Problem description
From the first line down to the line containing "Supporting information) .", print the records below exactly, leaving every picture out.

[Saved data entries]
----

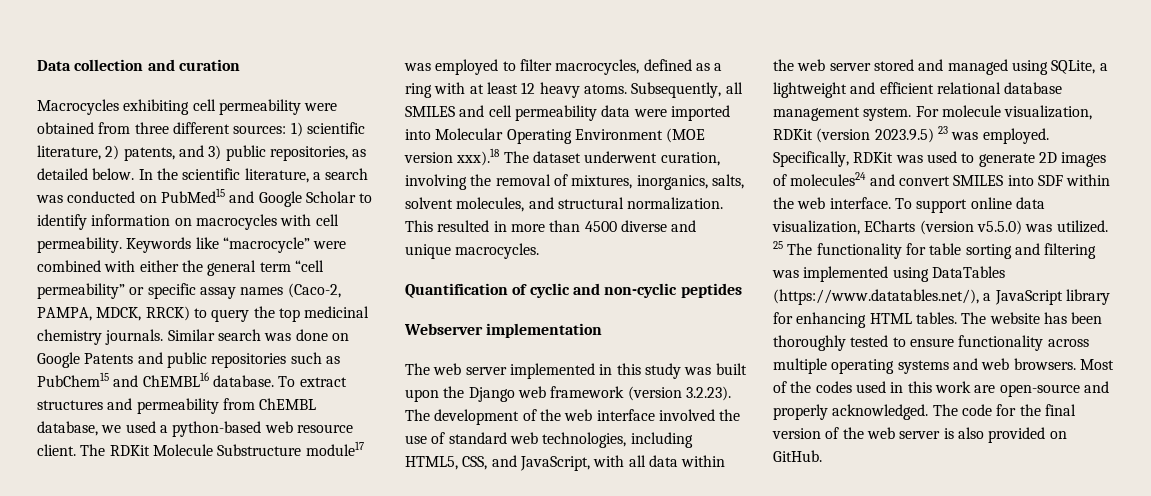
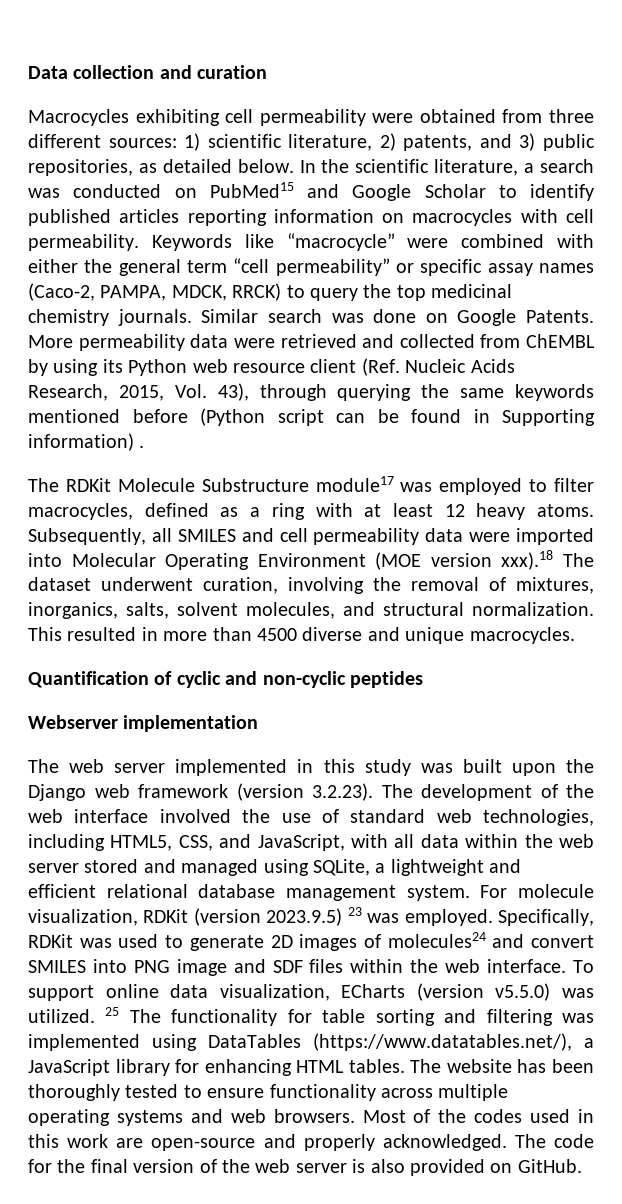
- In the scientific literature, a search was conducted on PubMed15 and Google Scholar to identify information on macrocycles with cell permeability.
+ In the scientific literature, a search was conducted on PubMed15 and Google Scholar to identify published articles reporting information on macrocycles with cell permeability.
- Similar search was done on Google Patents and public repositories such as PubChem15 and ChEMBL16 database. To extract structures and permeability from ChEMBL database, we used a python-based web resource client. The RDKit Molecule Substructure module17 was employed to filter macrocycles, defined as a ring with at least 12 heavy atoms.
+ Similar search was done on Google Patents. More permeability data were retrieved and collected from ChEMBL by using its Python web resource client (Ref. Nucleic Acids Research, 2015, Vol. 43), through querying the same keywords mentioned before (Python script can be found in Supporting information) .
+ The RDKit Molecule Substructure module17 was employed to filter macrocycles, defined as a ring with at least 12 heavy atoms.
- Specifically, RDKit was used to generate 2D images of molecules24 and convert SMILES into SDF within the web interface.
+ Specifically, RDKit was used to generate 2D images of molecules24 and convert SMILES into PNG image and SDF files within the web interface.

----

Written answer
- In the scientific literature, a search was conducted on PubMed15 and Google Scholar to identify information on macrocycles with cell permeability.
+ In the scientific literature, a search was conducted on PubMed15 and Google Scholar to identify published articles reporting information on macrocycles with cell permeability.
- Similar search was done on Google Patents and public repositories such as PubChem15 and ChEMBL16 database. To extract structures and permeability from ChEMBL database, we used a python-based web resource client. The RDKit Molecule Substructure module17 was employed to filter macrocycles, defined as a ring with at least 12 heavy atoms.
+ Similar search was done on Google Patents. More permeability data were retrieved and collected from ChEMBL by using its Python web resource client (Ref. Nucleic Acids Research, 2015, Vol. 43), through querying the same keywords mentioned before (Python script can be found in Supporting information) .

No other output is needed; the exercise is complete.